(Web document revisions)
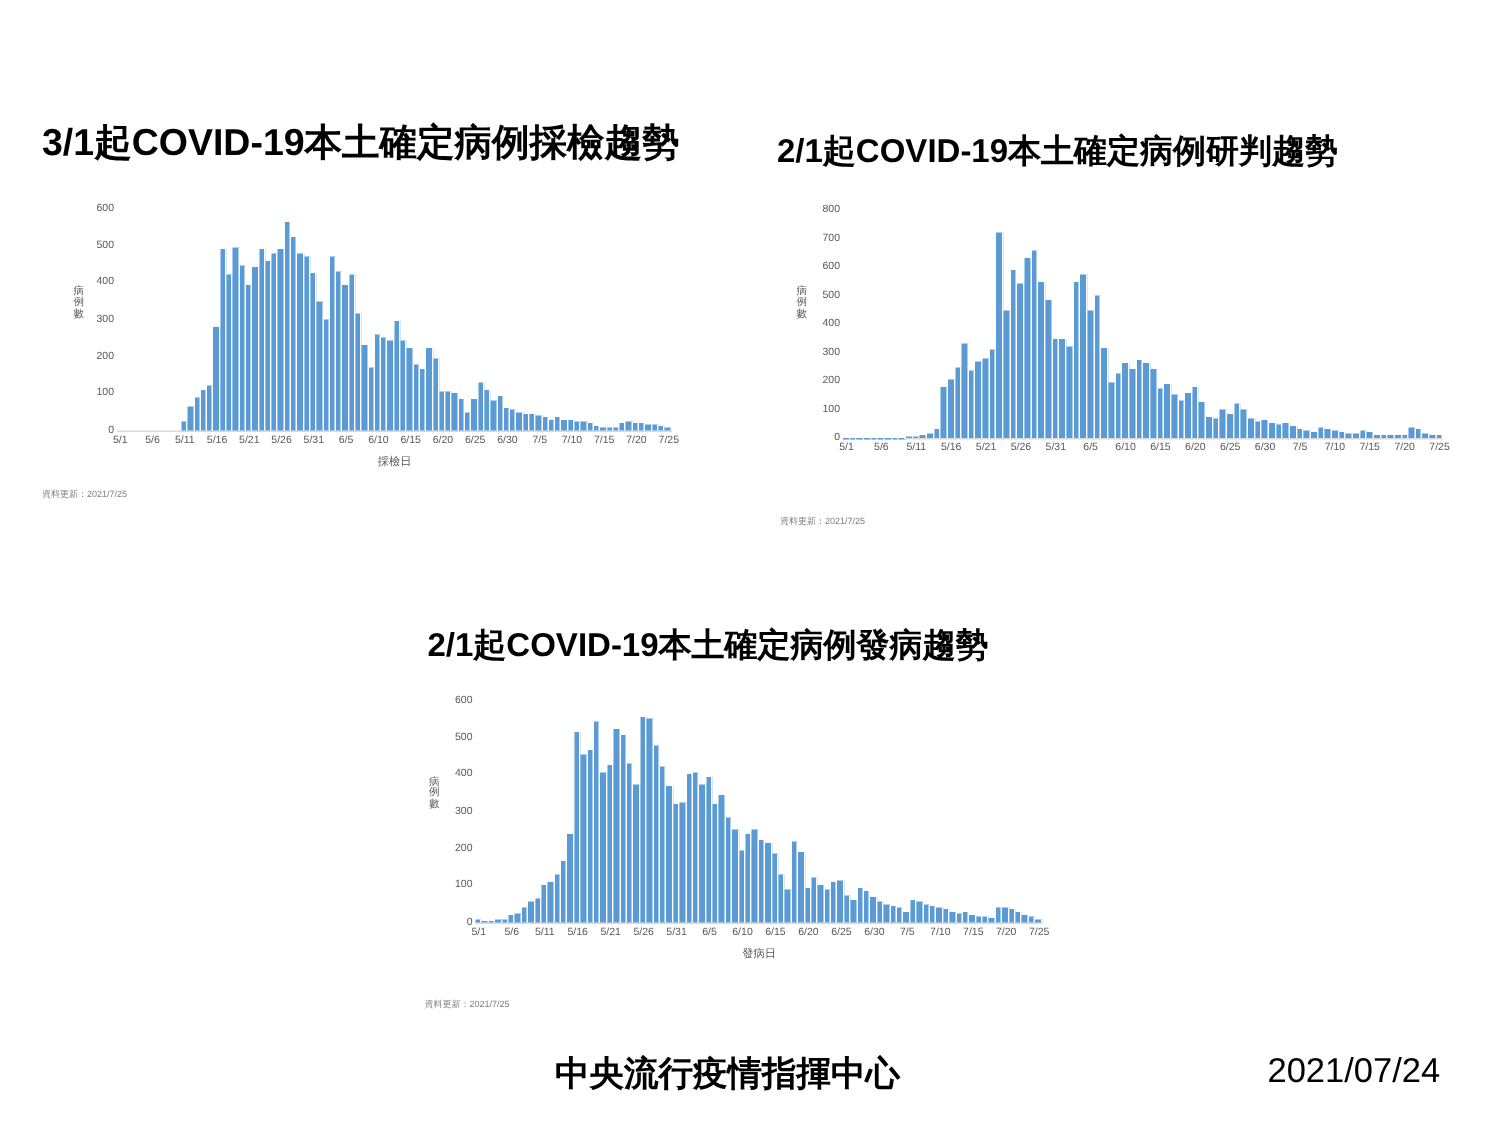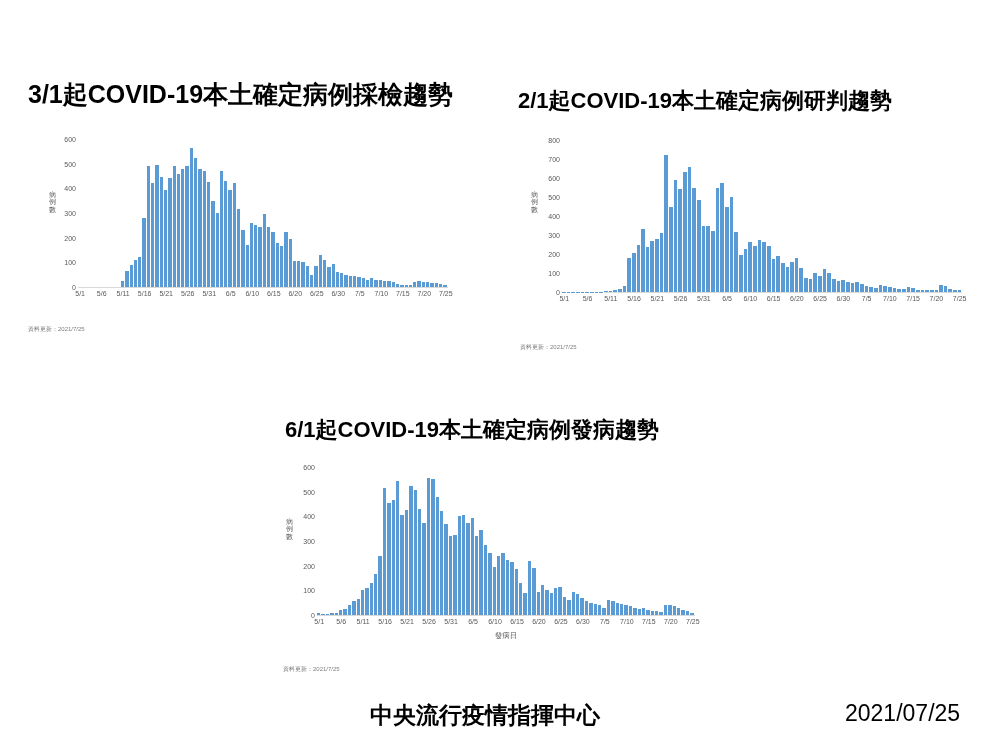--- a/index.html
+++ b/index.html
@@ -256,20 +256,21 @@
           <div class="xtick" style="left: 195.756px;">6/15</div>
           <div class="xtick" style="left: 217.267px;">6/20</div>
           <div class="xtick" style="left: 238.779px;">6/25</div>
           <div class="xtick" style="left: 260.291px;">6/30</div>
           <div class="xtick" style="left: 281.802px;">7/5</div>
           <div class="xtick" style="left: 303.314px;">7/10</div>
           <div class="xtick" style="left: 324.826px;">7/15</div>
           <div class="xtick" style="left: 346.337px;">7/20</div>
           <div class="xtick" style="left: 367.849px;">7/25</div>
         </div>
+      <div class="xlabel" style="left: 30px; width: 370px; top: 170px;">採檢日</div>
     </div>
     <div class="footnote" style="left:10px; top:247px;">資料更新：2021/7/25</div>
   </div>
 
   <div class="panel" id="panel-2">
     <div class="panel-title">2/1起COVID-19本土確定病例研判趨勢</div>
     <div class="chart-area">
       <div class="ylabel" style="left: 2px; top: 55px;">病例數</div>
       <div class="yticks" style="left: 8px; top: 4px; height: 152px;">
           <div class="ytick" style="top: 152px;">0</div>
@@ -390,21 +391,21 @@
           <div class="xtick" style="left: 327.907px;">7/10</div>
           <div class="xtick" style="left: 351.163px;">7/15</div>
           <div class="xtick" style="left: 374.419px;">7/20</div>
           <div class="xtick" style="left: 397.674px;">7/25</div>
         </div>
     </div>
     <div class="footnote" style="left:12px; top:265px;">資料更新：2021/7/25</div>
   </div>
 
   <div class="panel" id="panel-3">
-    <div class="panel-title">6/1起COVID-19本土確定病例發病趨勢</div>
+    <div class="panel-title">2/1起COVID-19本土確定病例發病趨勢</div>
     <div class="chart-area">
       <div class="ylabel" style="left: 10px; top: 55px;">病例數</div>
       <div class="yticks" style="left: 16px; top: 4px; height: 148px;">
           <div class="ytick" style="top: 148px;">0</div>
           <div class="ytick" style="top: 123.333px;">100</div>
           <div class="ytick" style="top: 98.6667px;">200</div>
           <div class="ytick" style="top: 74px;">300</div>
           <div class="ytick" style="top: 49.3333px;">400</div>
           <div class="ytick" style="top: 24.6667px;">500</div>
           <div class="ytick" style="top: 0px;">600</div>
@@ -518,15 +519,15 @@
           <div class="xtick" style="left: 331.849px;">7/15</div>
           <div class="xtick" style="left: 353.826px;">7/20</div>
           <div class="xtick" style="left: 375.802px;">7/25</div>
         </div>
       <div class="xlabel" style="left: 42px; width: 378px; top: 168px;">發病日</div>
     </div>
     <div class="footnote" style="left:18px; top:250px;">資料更新：2021/7/25</div>
   </div>
 
   <div class="slide-footer-left">中央流行疫情指揮中心</div>
-  <div class="slide-footer-right">2021/07/25</div>
+  <div class="slide-footer-right">2021/07/24</div>
 
 </div>
 
 </body></html>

Exercise aim: What is the number of lines in the records that contain the string "xlabel"? Give only that number.

Written response: 2